━━━━━ Data to process
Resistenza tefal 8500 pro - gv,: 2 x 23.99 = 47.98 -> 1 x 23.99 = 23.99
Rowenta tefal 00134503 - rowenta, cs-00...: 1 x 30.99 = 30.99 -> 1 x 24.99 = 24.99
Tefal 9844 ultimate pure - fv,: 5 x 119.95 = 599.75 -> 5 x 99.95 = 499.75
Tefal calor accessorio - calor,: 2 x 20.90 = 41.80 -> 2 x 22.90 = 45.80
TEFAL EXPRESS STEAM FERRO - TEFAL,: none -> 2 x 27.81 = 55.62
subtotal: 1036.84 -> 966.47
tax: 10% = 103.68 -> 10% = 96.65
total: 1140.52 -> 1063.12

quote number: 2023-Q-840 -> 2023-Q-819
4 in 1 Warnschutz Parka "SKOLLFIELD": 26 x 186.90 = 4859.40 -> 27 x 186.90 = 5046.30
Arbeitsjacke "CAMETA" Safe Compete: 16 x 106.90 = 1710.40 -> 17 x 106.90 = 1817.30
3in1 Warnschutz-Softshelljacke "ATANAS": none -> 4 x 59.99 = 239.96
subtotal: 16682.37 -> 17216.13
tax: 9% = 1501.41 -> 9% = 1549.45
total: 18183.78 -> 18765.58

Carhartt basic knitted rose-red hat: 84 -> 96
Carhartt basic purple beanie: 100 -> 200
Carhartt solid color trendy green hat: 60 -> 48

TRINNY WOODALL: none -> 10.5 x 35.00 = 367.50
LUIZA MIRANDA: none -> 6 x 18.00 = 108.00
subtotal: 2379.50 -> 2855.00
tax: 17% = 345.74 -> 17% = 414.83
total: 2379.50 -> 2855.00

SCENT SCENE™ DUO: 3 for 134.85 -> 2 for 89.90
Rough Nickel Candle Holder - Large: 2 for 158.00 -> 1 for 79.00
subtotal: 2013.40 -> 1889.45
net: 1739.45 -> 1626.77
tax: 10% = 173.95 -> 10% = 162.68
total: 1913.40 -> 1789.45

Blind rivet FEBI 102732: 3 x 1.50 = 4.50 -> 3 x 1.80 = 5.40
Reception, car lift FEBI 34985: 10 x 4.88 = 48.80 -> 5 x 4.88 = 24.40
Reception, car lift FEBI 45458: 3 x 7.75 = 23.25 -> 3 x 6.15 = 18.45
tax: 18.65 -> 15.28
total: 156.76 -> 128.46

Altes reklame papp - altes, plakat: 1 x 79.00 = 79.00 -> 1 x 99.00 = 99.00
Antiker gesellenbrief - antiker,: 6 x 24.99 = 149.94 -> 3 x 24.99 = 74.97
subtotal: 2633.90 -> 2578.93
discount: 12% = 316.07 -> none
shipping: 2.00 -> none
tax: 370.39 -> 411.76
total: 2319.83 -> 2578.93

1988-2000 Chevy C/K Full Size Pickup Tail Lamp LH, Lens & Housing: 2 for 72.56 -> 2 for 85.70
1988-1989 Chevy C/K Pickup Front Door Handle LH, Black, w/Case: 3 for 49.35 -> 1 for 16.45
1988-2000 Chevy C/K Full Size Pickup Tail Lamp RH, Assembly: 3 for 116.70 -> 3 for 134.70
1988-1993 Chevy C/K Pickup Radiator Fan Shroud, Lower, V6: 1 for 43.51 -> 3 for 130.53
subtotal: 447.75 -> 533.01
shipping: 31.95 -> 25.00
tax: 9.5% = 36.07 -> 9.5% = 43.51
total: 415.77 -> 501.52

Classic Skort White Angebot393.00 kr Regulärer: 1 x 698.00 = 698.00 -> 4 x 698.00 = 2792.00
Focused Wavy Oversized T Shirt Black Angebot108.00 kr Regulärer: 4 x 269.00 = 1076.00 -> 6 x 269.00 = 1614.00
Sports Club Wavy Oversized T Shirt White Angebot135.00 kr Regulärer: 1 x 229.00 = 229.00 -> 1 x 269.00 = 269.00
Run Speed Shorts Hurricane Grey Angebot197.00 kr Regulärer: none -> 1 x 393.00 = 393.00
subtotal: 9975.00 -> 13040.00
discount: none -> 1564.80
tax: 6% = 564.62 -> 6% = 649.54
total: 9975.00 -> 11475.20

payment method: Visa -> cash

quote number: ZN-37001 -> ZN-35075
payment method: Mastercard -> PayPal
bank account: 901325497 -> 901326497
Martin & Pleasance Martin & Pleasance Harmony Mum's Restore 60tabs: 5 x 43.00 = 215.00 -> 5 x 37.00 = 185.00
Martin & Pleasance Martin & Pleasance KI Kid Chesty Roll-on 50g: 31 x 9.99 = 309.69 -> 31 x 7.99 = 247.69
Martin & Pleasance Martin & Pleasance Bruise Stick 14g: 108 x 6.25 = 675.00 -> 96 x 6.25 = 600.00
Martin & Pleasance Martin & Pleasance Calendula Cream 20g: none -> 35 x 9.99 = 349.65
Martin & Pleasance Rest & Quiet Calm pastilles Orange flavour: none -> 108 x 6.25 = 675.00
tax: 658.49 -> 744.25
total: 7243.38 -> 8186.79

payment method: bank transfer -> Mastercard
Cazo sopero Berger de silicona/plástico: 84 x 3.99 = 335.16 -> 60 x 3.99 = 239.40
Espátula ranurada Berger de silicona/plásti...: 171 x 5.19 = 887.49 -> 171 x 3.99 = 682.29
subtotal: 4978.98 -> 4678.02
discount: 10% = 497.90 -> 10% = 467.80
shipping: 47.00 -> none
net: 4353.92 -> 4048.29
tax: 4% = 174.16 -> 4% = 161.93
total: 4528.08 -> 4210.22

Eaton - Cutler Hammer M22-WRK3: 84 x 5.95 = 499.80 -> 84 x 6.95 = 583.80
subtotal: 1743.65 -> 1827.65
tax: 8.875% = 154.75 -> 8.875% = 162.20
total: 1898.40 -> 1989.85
━━━━━━━━━━
● **Work to be completed**
Scan the entries above for the line containing "Run Speed Shorts", and copy it and all lines after it exactly, down to and including the line containing "Martin & Pleasance Martin & Pleasance Bruise".

● **Written reply**
Run Speed Shorts Hurricane Grey Angebot197.00 kr Regulärer: none -> 1 x 393.00 = 393.00
subtotal: 9975.00 -> 13040.00
discount: none -> 1564.80
tax: 6% = 564.62 -> 6% = 649.54
total: 9975.00 -> 11475.20

payment method: Visa -> cash

quote number: ZN-37001 -> ZN-35075
payment method: Mastercard -> PayPal
bank account: 901325497 -> 901326497
Martin & Pleasance Martin & Pleasance Harmony Mum's Restore 60tabs: 5 x 43.00 = 215.00 -> 5 x 37.00 = 185.00
Martin & Pleasance Martin & Pleasance KI Kid Chesty Roll-on 50g: 31 x 9.99 = 309.69 -> 31 x 7.99 = 247.69
Martin & Pleasance Martin & Pleasance Bruise Stick 14g: 108 x 6.25 = 675.00 -> 96 x 6.25 = 600.00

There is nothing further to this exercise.